Vascular wilt caused by the ascomycete fungal pathogen Fusarium oxysporum f. sp. cubense (Foc) is a major constraint of banana production around the world. The virulent race, namely Tropical Race 4, ...can infect all Cavendish-type banana plants and is now widespread across the globe, causing devastating losses to global banana production. In this study, we characterized Foc Subtropical Race 4 (STR4) resistance in a wild banana relative which, through estimated genome size and ancestry analysis, was confirmed to be Musa acuminata ssp. malaccensis.
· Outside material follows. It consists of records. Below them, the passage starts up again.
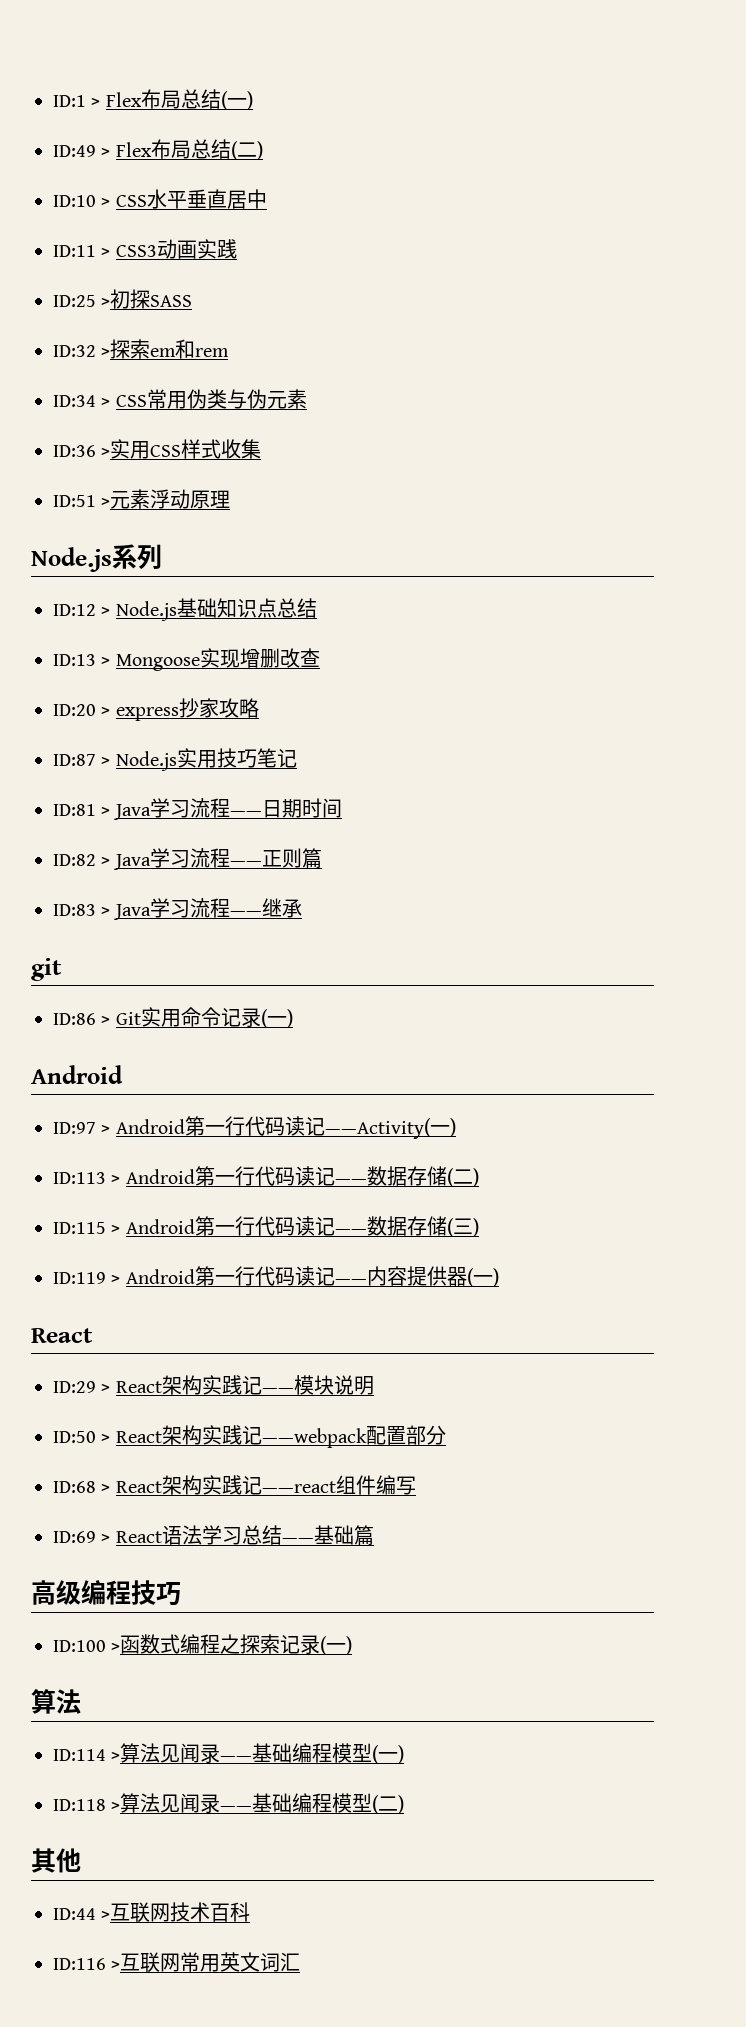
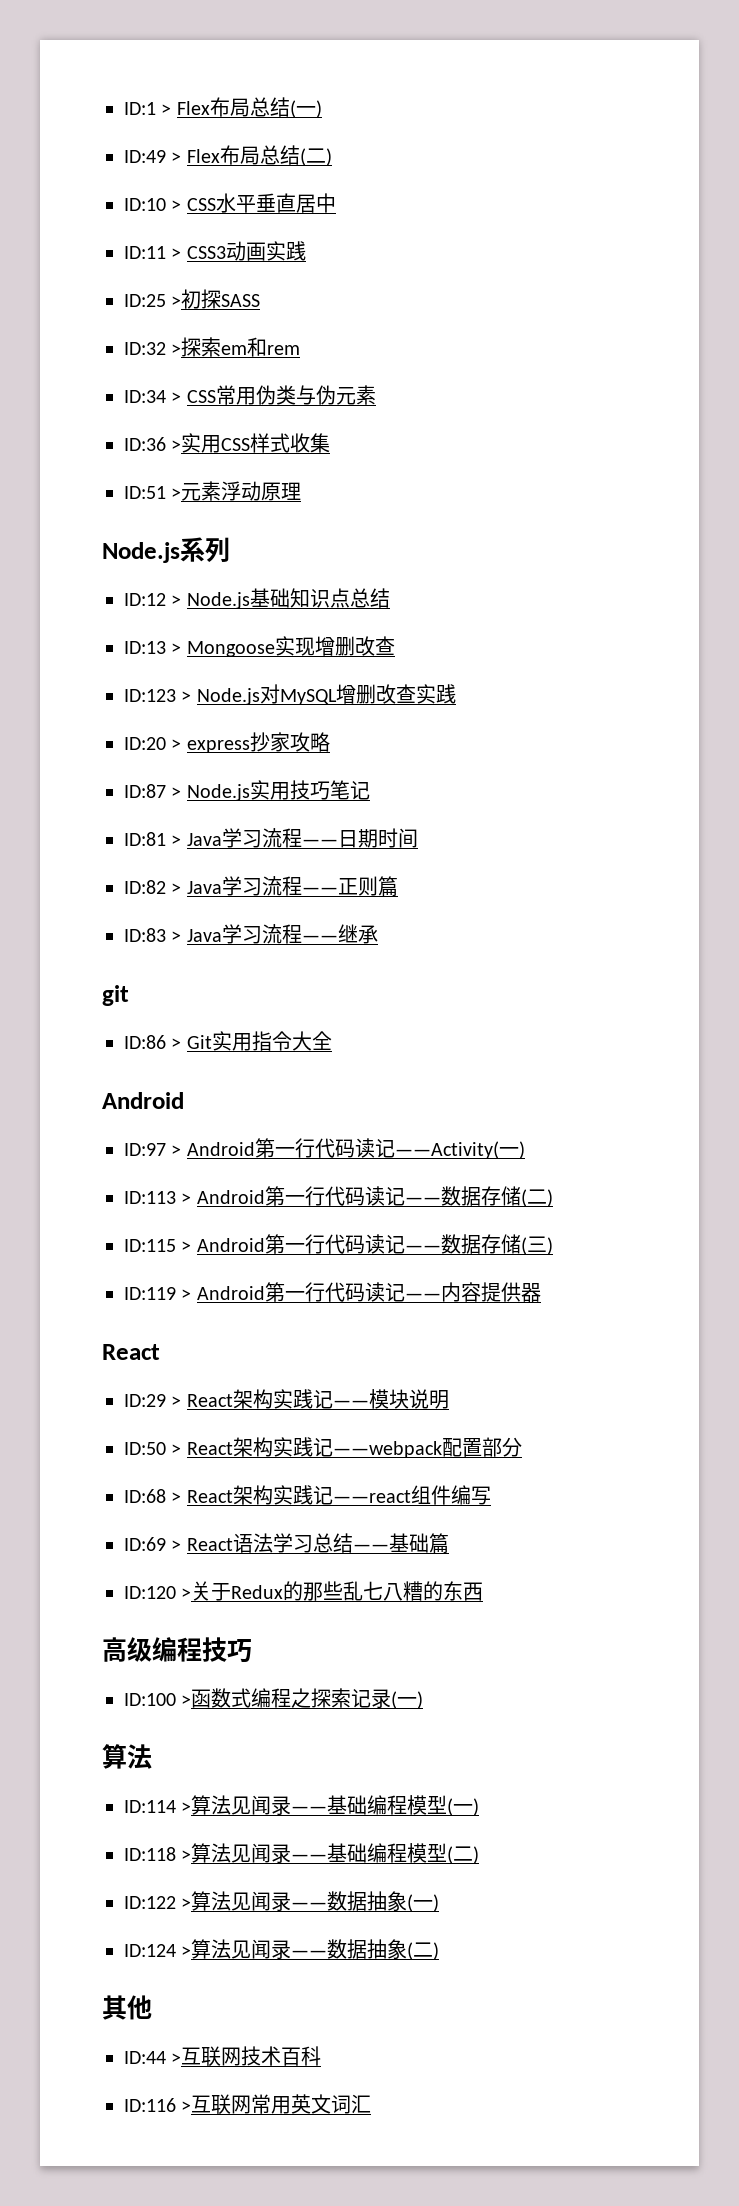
+ ID:123 > Node.js对MySQL增删改查实践
- ID:86 > Git实用命令记录(一)
+ ID:86 > Git实用指令大全
- ID:119 > Android第一行代码读记——内容提供器(一)
+ ID:119 > Android第一行代码读记——内容提供器
+ ID:120 >关于Redux的那些乱七八糟的东西
+ ID:122 >算法见闻录——数据抽象(一)
+ ID:124 >算法见闻录——数据抽象(二)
Using a self-derived Fsub.2 population segregating for STR4 resistance, quantitative trait loci sequencing (QTL-seq) was performed on bulks consisting of resistant and susceptible individuals. Changes in SNP index between the bulks revealed a major QTL located on the distal end of the long arm of chromosome 3. Multiple resistance genes are present in this region. Identification of chromosome regions conferring resistance to Foc can facilitate marker assisted selection in breeding programs and paves the way towards identifying genes underpinning resistance.